Thursday, September 27, 2007

Holding my breath

My son had to go to the doctor the other day. He's got this cough that just won't quit after getting a viral infection 10 days ago. Since he's got asthma, I decided to err on the side of caution and take him to get checked out. Turns out he's got an infection in both ears and had to start on antibiotics.

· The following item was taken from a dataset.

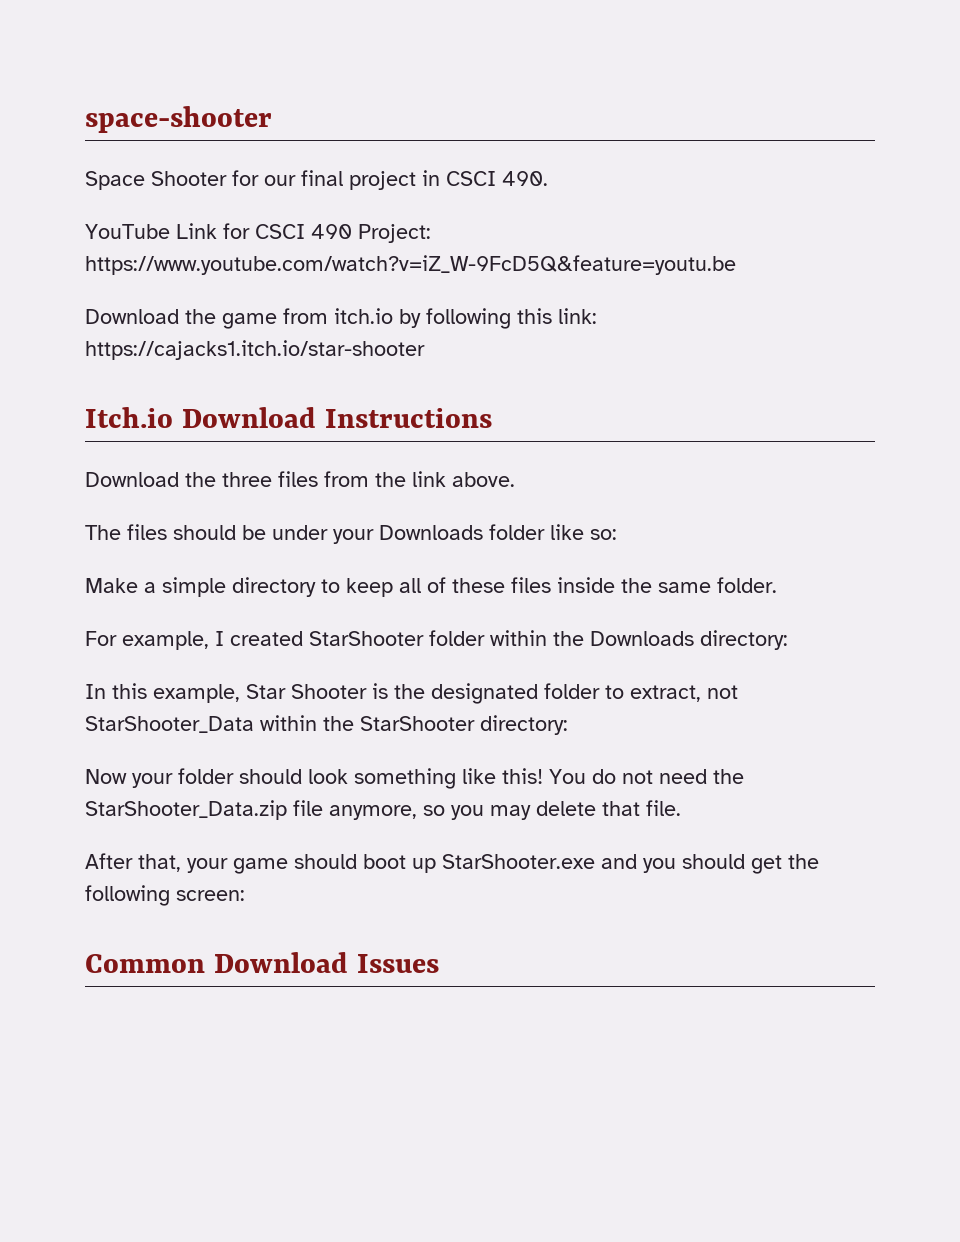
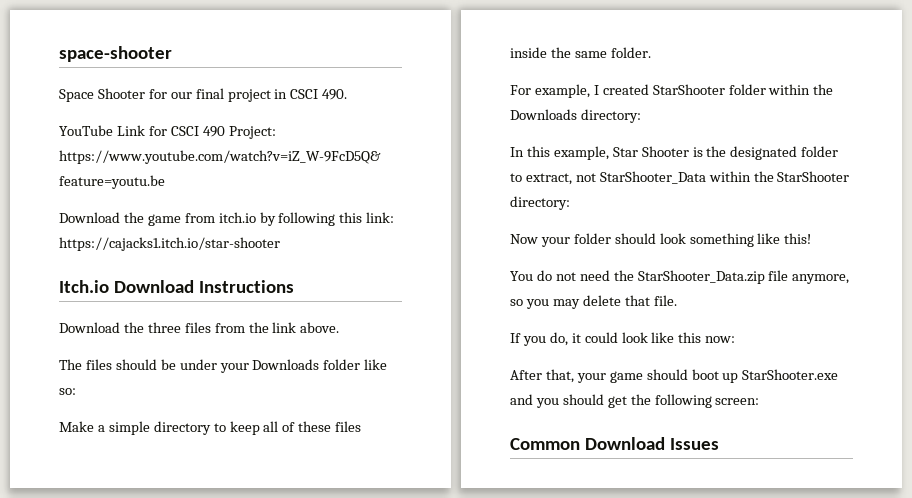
(543, 776) none -> (812, 238) //
(681, 808) none -> [510,332,736,346] // If you do, it could look like this now:

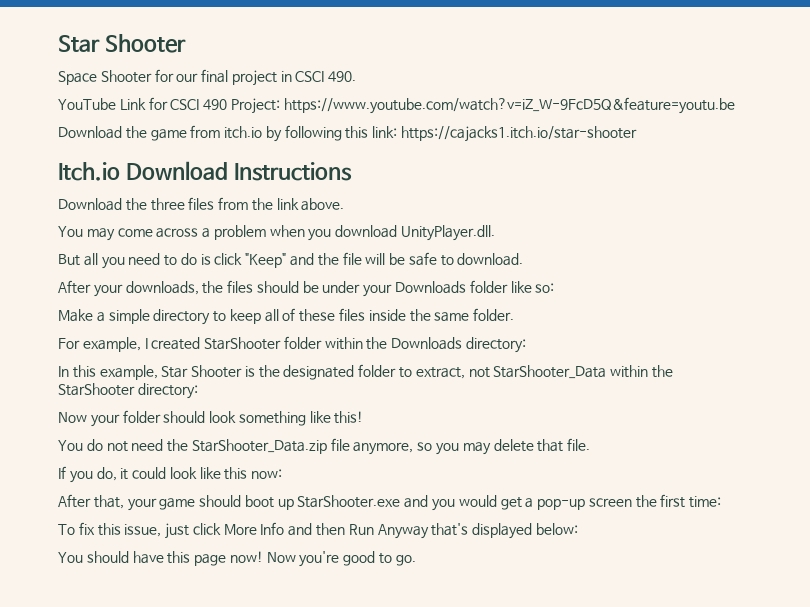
[59,46,172,62] space-shooter -> [58,34,186,53] Star Shooter
[59,359,82,370] The -> [58,225,496,241] [58,252,524,269] [58,280,224,297] You may come across a problem when you download UnityPlayer.dll. // But all you need to do is click "Keep" and the file will be safe to download. // After your downloads, the
[562,394,760,408] [510,437,720,450] should get the following screen: // Common Download Issues -> [458,494,722,510] [58,522,578,539] [58,551,416,567] would get a pop-up screen the first time: // To fix this issue, just click More Info and then Run Anyway that's displayed below: // You should have this page now! Now you're good to go.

As we were driving home from the doctor's office I noticed that my throat felt hot and like it was scratched or something. I haven't been sick with a head cold in so many years that I didn't recognize the initial symptoms. By midnight there was no ignoring the symptoms, however. My throat felt like someone had poured acid on it and then rubbed it with sandpaper. I couldn't drink, breathe or swallow without major pain.

Since I never really asked the study nurse about possible drug interactions and the only thing we talked about was taking tylenol or advil, I wasn't sure if I could take over the counter head cold medicine. I toughed it out until morning when I put in a call to the MS clinic.

Turns out the only thing they don't want me to take is another disease modifying drug for MS or heart medicine that might be prescribed by my primary care doctor. They want to know about stuff like that.

So I took some Benadryl and slept all day yesterday. Even though I am feeling quite a bit better today, I'm holding my breath...waiting for the other shoe to drop.

In the past, it seems like every little thing that happened to me ended up sparking a relapse and landing me in the hospital. Something as simple as a bout of constipation once earned me a 3 day trip to the hospital with a bonus 2 months of recuperation.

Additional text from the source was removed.